Nabila Ramdani writes: When young children are murdered by point-blank shots to the head, it is very difficult to draw conclusions about anything, let alone religion. The crimes Mohammed Merah has apparently confessed to are unimaginably wicked. French president, Nicolas Sarkozy, summed them up with the blunt relish of a newspaper headline writer, describing the 23-year-old killer as a “monster” who represented nothing and nobody.

However, such interpretations of what has happened in the Toulouse area over the past 10 days won’t last long. Far-right politicians have already seized on the image of the lethal young Muslim from an Algerian immigrant background. The National Front leader Marine Le Pen, who is on course to win up to 20% of the popular vote in the presidential elections beginning next month, said it was time to “launch a war” against a “fundamentalist risk which has been underestimated in our country”.

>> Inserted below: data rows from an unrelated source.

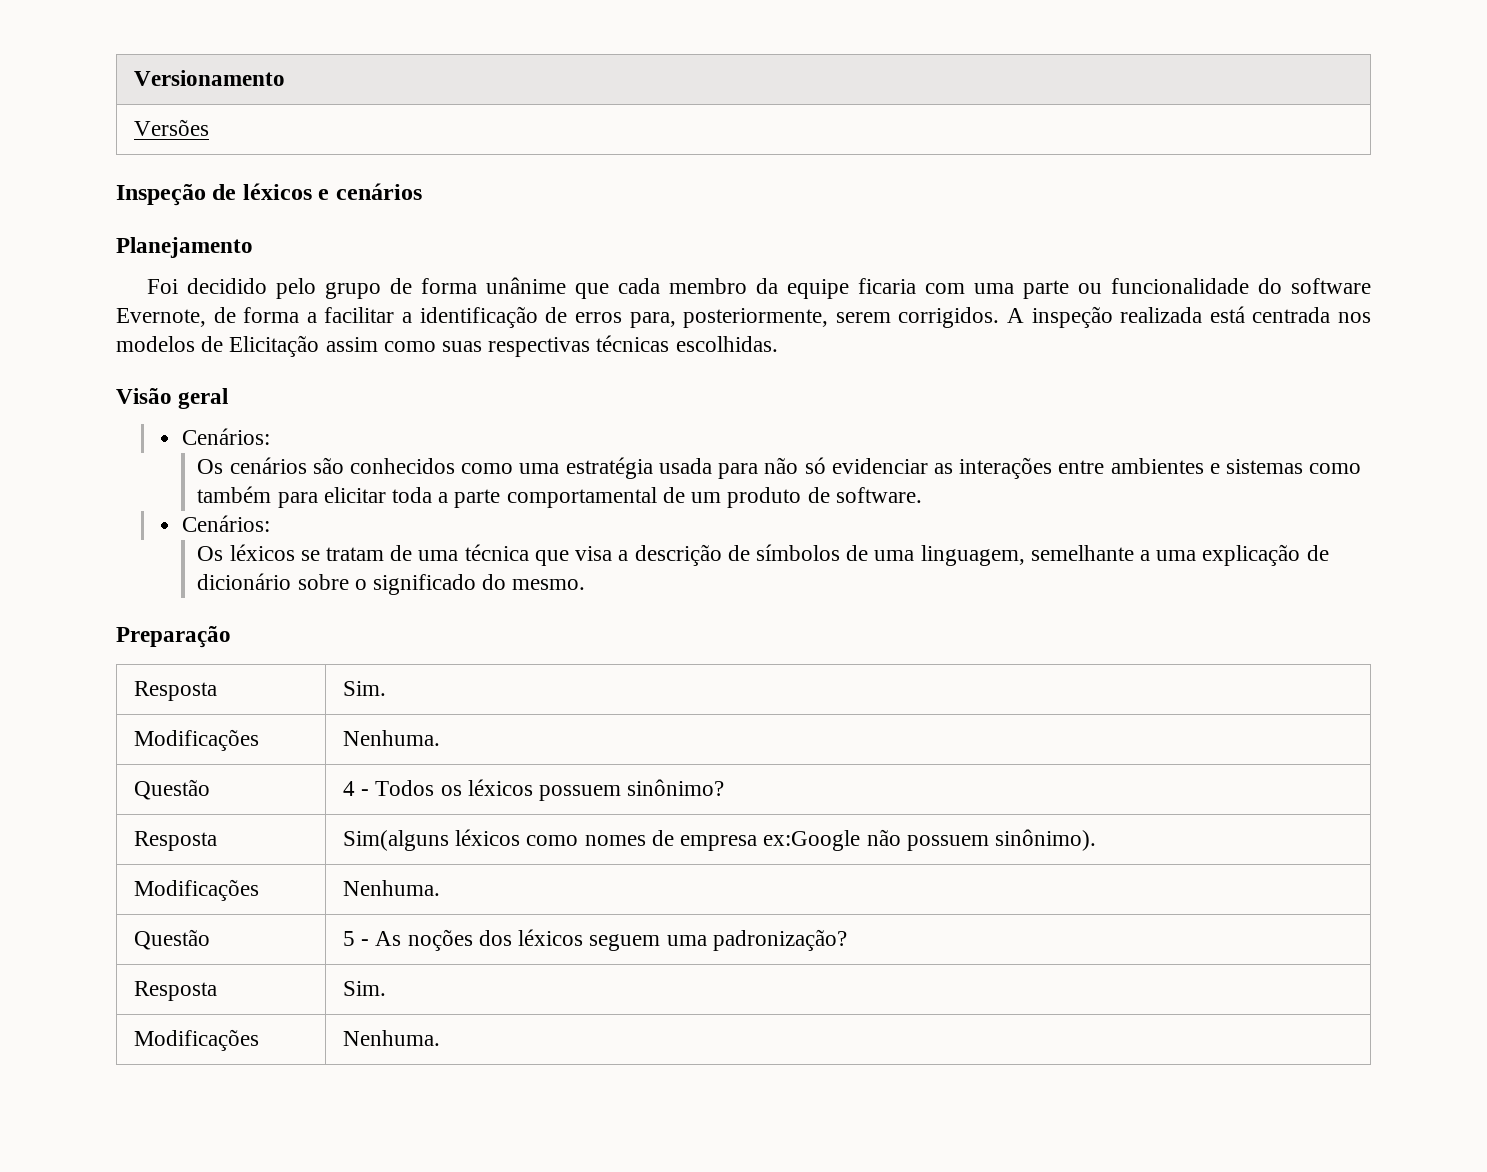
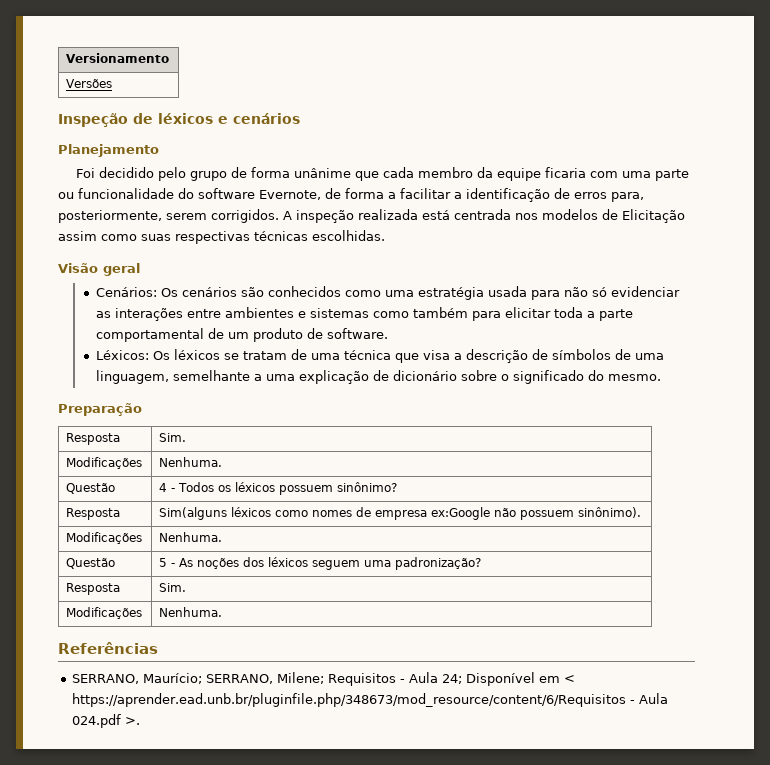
  Visão geral
- Cenários:
- Os cenários são conhecidos como uma estratégia usada para não só evidenciar as interações entre ambientes e sistemas como também para elicitar toda a parte comportamental de um produto de software.
- Cenários:
- Os léxicos se tratam de uma técnica que visa a descrição de símbolos de uma linguagem, semelhante a uma explicação de dicionário sobre o significado do mesmo.
+ Cenários: Os cenários são conhecidos como uma estratégia usada para não só evidenciar as interações entre ambientes e sistemas como também para elicitar toda a parte comportamental de um produto de software.
+ Léxicos: Os léxicos se tratam de uma técnica que visa a descrição de símbolos de uma linguagem, semelhante a uma explicação de dicionário sobre o significado do mesmo.
+ Referências
+ SERRANO, Maurício; SERRANO, Milene; Requisitos - Aula 24; Disponível em < https://aprender.ead.unb.br/pluginfile.php/348673/mod_resource/content/6/Requisitos - Aula 024.pdf >.

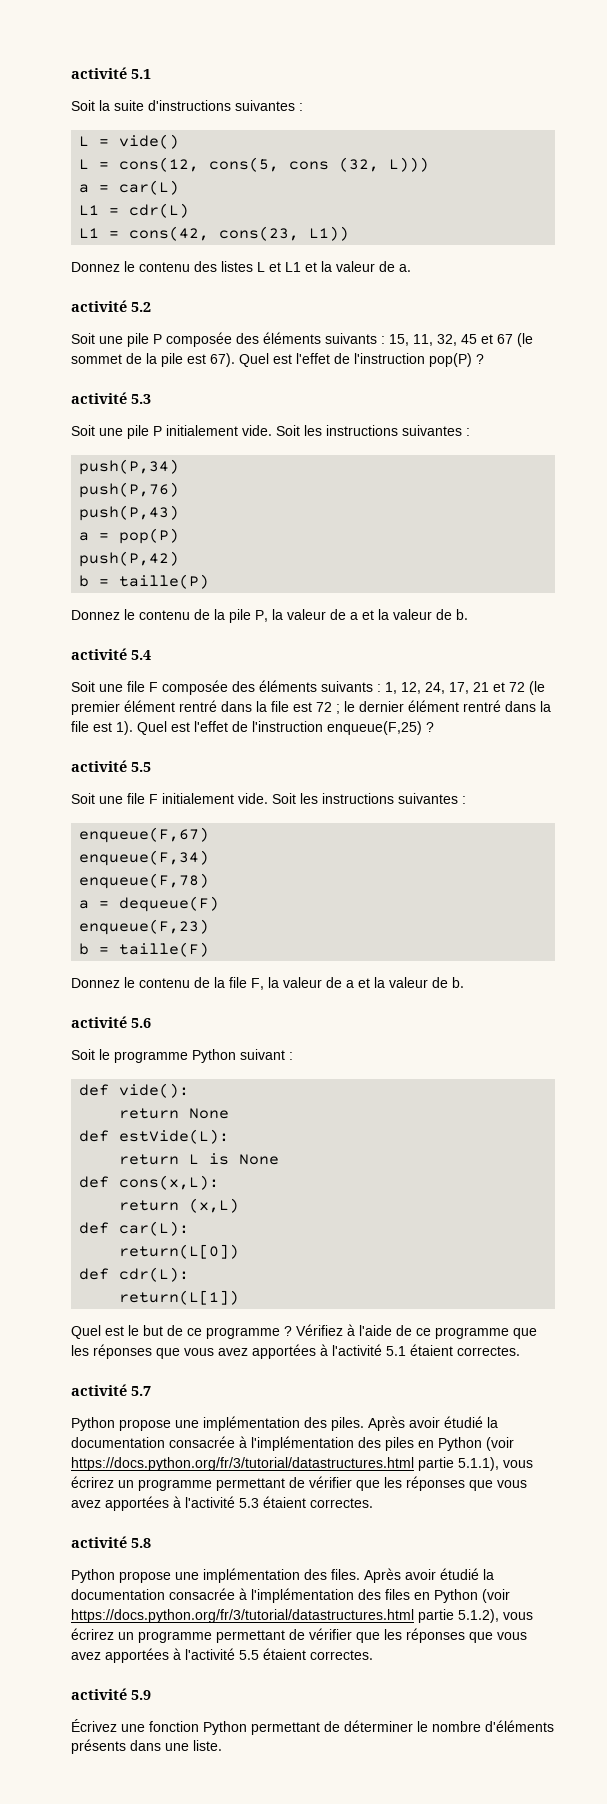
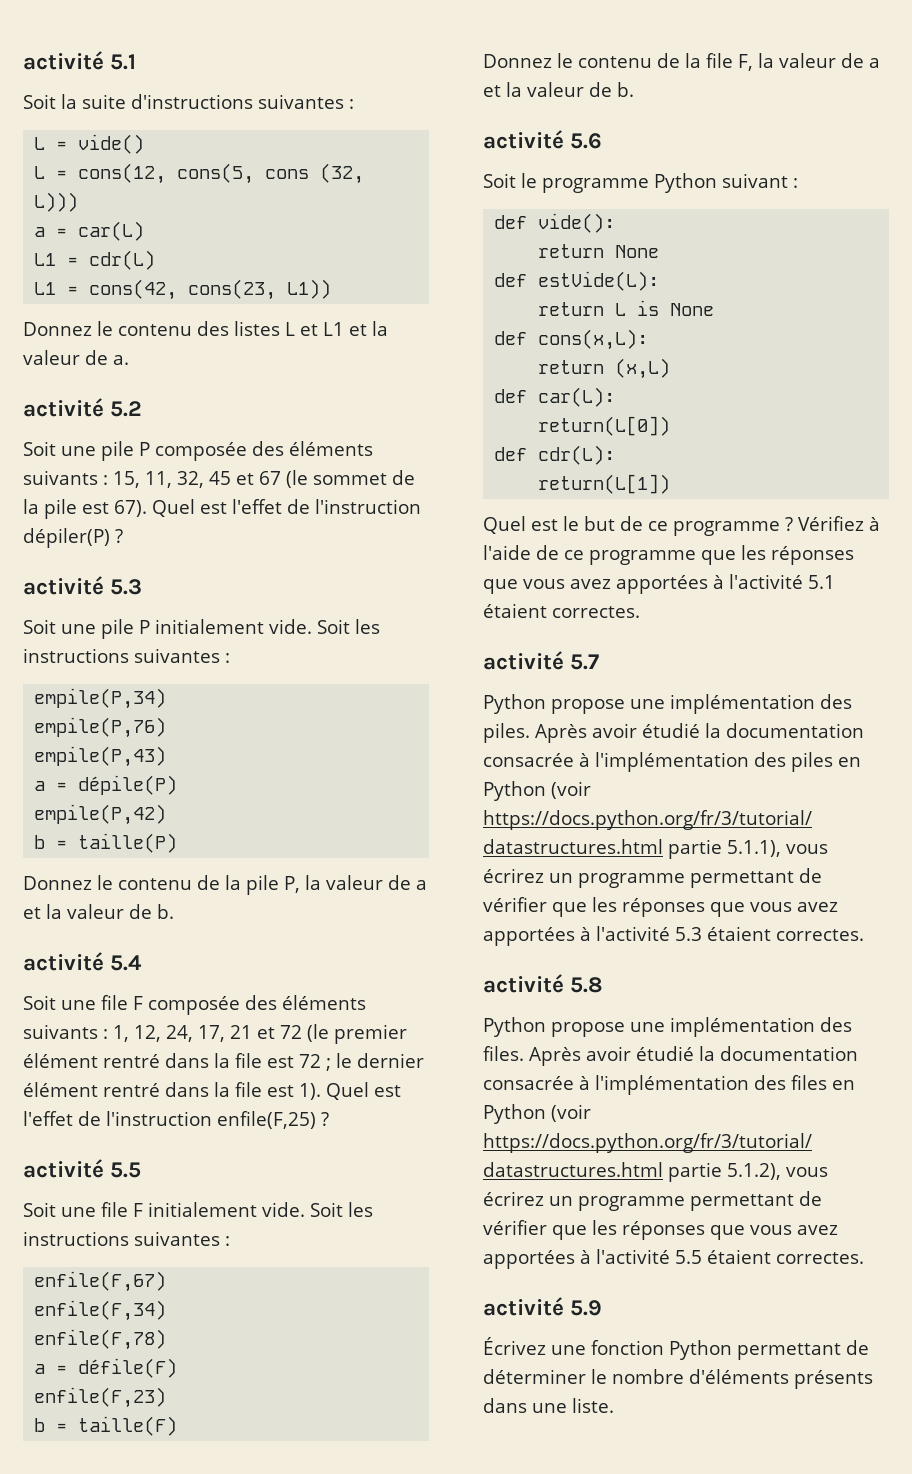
- Quel est l'effet de l'instruction pop(P) ?
+ Quel est l'effet de l'instruction dépiler(P) ?
- push(P,34)
- push(P,76)
- push(P,43)
- a = pop(P)
- push(P,42)
+ empile(P,34)
+ empile(P,76)
+ empile(P,43)
+ a = dépile(P)
+ empile(P,42)
- Quel est l'effet de l'instruction enqueue(F,25) ?
+ Quel est l'effet de l'instruction enfile(F,25) ?
- enqueue(F,67)
- enqueue(F,34)
- enqueue(F,78)
- a = dequeue(F)
- enqueue(F,23)
+ enfile(F,67)
+ enfile(F,34)
+ enfile(F,78)
+ a = défile(F)
+ enfile(F,23)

Le Pen has highlighted the fact that Merah had a French passport and was born and brought up at the expense of the republic. Even after he escaped from an Afghan prison where he was held for planting Taliban bombs, he was able to return to a council flat in Toulouse. “Homegrown” Islamic terrorists are the ultimate bogeymen for rabble-rousing politicians, and there is absolutely no doubt that the National Front’s share of the vote will increase because of this outrage.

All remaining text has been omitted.